Je confirmai de la tête.

- Tu vas hériter d’une bien belle affaire, tu étais à Paris pour le commerce ?

- Non, j’étais retenu par l’armée, mentis-je effrontément.

Je sentais le notaire en ébullition, prêt à lancer une tirade contre les ultras qui ne pouvaient s’empêcher d’humilier les braves soldats de l’empereur, alors j’ai simplement ajouté.

- C’est moi qui l’ai voulu.

La discussion sur ce sujet était close. Je lançais.

- Quelqu’un de vous s’est-il rendu à Rodez ces temps derniers ?

- J’y étais vers le 25 mars, bien triste ville !

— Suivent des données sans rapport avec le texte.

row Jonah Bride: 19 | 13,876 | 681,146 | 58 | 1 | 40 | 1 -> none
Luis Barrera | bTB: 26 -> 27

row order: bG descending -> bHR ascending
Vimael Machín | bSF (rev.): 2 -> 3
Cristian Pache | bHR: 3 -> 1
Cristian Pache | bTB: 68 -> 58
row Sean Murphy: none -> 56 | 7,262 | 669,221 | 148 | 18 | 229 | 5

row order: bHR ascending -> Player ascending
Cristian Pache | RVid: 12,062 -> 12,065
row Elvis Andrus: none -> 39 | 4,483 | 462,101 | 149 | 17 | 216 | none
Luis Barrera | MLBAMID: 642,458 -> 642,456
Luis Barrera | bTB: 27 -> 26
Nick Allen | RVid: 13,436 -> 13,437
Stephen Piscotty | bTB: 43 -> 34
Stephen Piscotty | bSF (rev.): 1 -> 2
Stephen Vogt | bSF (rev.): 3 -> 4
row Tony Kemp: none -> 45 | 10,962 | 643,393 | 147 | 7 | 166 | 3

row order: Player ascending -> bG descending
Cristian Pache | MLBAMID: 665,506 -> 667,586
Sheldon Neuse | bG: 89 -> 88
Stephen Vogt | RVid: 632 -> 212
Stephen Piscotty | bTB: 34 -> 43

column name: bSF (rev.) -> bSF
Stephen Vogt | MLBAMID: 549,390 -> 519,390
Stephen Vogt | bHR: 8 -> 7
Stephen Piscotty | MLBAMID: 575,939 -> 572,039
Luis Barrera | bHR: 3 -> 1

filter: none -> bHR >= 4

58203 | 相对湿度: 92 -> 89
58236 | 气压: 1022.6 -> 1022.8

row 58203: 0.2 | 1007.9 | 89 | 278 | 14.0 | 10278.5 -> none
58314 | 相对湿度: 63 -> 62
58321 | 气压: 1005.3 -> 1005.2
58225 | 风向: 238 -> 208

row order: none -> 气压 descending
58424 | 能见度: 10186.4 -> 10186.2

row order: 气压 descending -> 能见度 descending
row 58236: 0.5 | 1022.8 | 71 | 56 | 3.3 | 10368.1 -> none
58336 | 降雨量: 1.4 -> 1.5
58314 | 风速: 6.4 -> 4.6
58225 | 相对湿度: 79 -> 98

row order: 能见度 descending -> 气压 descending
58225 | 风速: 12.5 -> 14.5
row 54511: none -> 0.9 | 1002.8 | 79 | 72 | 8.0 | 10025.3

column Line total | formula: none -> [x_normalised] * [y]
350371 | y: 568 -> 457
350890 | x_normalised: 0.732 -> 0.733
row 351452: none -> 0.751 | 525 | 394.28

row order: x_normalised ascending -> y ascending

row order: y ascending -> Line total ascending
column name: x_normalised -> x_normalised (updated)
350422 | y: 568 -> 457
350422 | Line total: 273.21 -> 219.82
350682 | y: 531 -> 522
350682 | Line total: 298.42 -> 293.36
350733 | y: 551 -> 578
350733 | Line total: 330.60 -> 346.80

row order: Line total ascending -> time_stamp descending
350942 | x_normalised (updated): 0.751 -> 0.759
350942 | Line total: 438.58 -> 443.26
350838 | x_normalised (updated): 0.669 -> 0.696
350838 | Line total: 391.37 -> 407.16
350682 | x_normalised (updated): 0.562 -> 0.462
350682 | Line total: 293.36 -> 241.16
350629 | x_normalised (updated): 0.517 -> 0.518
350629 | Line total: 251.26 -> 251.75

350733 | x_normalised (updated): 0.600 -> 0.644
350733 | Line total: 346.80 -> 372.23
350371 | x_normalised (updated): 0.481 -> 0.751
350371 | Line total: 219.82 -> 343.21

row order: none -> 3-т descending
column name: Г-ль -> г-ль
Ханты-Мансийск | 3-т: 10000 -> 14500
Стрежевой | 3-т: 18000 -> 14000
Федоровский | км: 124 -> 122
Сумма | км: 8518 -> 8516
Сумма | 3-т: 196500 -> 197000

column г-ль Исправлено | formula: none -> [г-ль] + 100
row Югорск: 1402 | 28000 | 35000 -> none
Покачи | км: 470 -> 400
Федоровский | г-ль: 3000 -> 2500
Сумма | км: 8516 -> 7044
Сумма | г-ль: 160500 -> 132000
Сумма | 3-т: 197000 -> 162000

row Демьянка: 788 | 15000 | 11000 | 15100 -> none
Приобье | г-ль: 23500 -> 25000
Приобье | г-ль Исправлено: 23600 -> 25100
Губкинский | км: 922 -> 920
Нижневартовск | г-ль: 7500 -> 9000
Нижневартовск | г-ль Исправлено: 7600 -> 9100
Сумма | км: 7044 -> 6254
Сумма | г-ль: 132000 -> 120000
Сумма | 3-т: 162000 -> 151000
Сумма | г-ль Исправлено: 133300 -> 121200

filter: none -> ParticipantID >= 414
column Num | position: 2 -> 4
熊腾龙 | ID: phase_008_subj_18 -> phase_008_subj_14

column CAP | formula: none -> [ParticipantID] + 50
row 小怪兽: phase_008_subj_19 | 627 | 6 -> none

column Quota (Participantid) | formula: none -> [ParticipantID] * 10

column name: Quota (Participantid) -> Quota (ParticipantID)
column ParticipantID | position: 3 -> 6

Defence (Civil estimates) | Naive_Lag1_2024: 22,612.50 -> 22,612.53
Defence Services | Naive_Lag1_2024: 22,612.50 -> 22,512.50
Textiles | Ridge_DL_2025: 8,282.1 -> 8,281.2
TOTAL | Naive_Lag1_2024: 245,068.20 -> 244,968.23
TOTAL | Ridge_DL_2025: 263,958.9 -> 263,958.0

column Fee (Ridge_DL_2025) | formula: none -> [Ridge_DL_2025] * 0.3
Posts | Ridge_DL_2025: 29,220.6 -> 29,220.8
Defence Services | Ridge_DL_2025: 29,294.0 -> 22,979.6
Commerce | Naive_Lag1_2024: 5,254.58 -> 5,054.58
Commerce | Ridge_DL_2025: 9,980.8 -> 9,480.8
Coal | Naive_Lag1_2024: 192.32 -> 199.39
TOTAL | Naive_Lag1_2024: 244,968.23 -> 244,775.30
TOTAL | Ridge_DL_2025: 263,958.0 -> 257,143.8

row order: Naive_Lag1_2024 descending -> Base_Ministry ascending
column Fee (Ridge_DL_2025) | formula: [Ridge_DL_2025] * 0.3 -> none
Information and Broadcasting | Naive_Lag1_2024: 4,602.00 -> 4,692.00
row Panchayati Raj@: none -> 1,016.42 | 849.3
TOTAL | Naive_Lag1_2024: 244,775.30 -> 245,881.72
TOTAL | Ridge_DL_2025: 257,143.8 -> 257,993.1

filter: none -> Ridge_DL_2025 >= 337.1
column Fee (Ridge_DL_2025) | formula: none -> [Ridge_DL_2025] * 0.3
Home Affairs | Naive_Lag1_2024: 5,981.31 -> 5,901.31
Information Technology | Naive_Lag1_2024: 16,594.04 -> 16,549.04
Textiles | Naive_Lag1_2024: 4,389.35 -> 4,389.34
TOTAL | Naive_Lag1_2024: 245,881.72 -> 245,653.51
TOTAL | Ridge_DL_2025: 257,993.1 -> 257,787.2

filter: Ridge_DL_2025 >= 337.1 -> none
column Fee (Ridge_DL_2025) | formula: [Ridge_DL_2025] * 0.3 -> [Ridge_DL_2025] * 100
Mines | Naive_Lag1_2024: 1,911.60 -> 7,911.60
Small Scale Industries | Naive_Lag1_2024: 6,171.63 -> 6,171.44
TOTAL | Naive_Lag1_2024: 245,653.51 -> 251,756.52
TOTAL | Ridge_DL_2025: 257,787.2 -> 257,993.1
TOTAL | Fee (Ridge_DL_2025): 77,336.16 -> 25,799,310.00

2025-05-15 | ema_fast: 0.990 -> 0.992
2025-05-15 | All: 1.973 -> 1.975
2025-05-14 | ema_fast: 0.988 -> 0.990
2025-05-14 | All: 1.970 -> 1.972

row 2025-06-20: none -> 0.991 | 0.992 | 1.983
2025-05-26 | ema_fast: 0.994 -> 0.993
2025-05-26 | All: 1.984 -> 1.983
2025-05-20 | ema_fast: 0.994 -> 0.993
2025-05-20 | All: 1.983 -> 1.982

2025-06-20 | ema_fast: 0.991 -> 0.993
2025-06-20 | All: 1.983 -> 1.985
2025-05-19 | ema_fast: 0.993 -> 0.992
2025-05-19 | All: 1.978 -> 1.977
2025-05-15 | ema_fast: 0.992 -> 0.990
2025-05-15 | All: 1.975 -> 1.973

- Oui, mais est-ce qu’on y parle de l’affaire Fualdès ?

- Si on en parle ! A croire que cette histoire les a rendus fous.

- On a découvert les assassins ?

- Je comprends vos questions, c’est vrai qu’à Paris je n'en ai guère entendu parler. Pour l’instant on est sûr que ce brave Fualdès s’est fait saigner comme un cochon dans le bouge le plus sordide qui soit, dans la maison Bancal, rue des Hebdomadiers.

- Qui pouvait lui en vouloir à ce point ?

Baissant la voix, il se tourna vers moi.

- Des royalistes sûrement, n’oubliez pas que Monsieur Fualdès leur a mené la vie dure.

- Mais si ce sont des aristocrates qui ont fait le coup, pourquoi choisir ce bouge ?

- Je n’ai pas dit qu’ils l’avaient fait de leurs mains. Ils ont dû payer une bande de vauriens prêts à tout pour quelques pièces !

- Enfin, Fualdès était un homme important !

- Etait, car depuis la chute de notre empereur, il n’avait plus de charge officielle. Vous pensez bien que tous les nobles déchus, qui écumaient la campagne ruthénoise, avaient à craindre de lui.

Mon marchand de draps avait perdu toute prudence, le ton était monté, provoquant la fureur de l’aubergiste.

- C’est une maison sans histoire ici, si vous voulez faire de la politique, vous allez dormir à la belle étoile.

Nous comprimes l’avertissement et puis l’heure du sommeil était arrivée.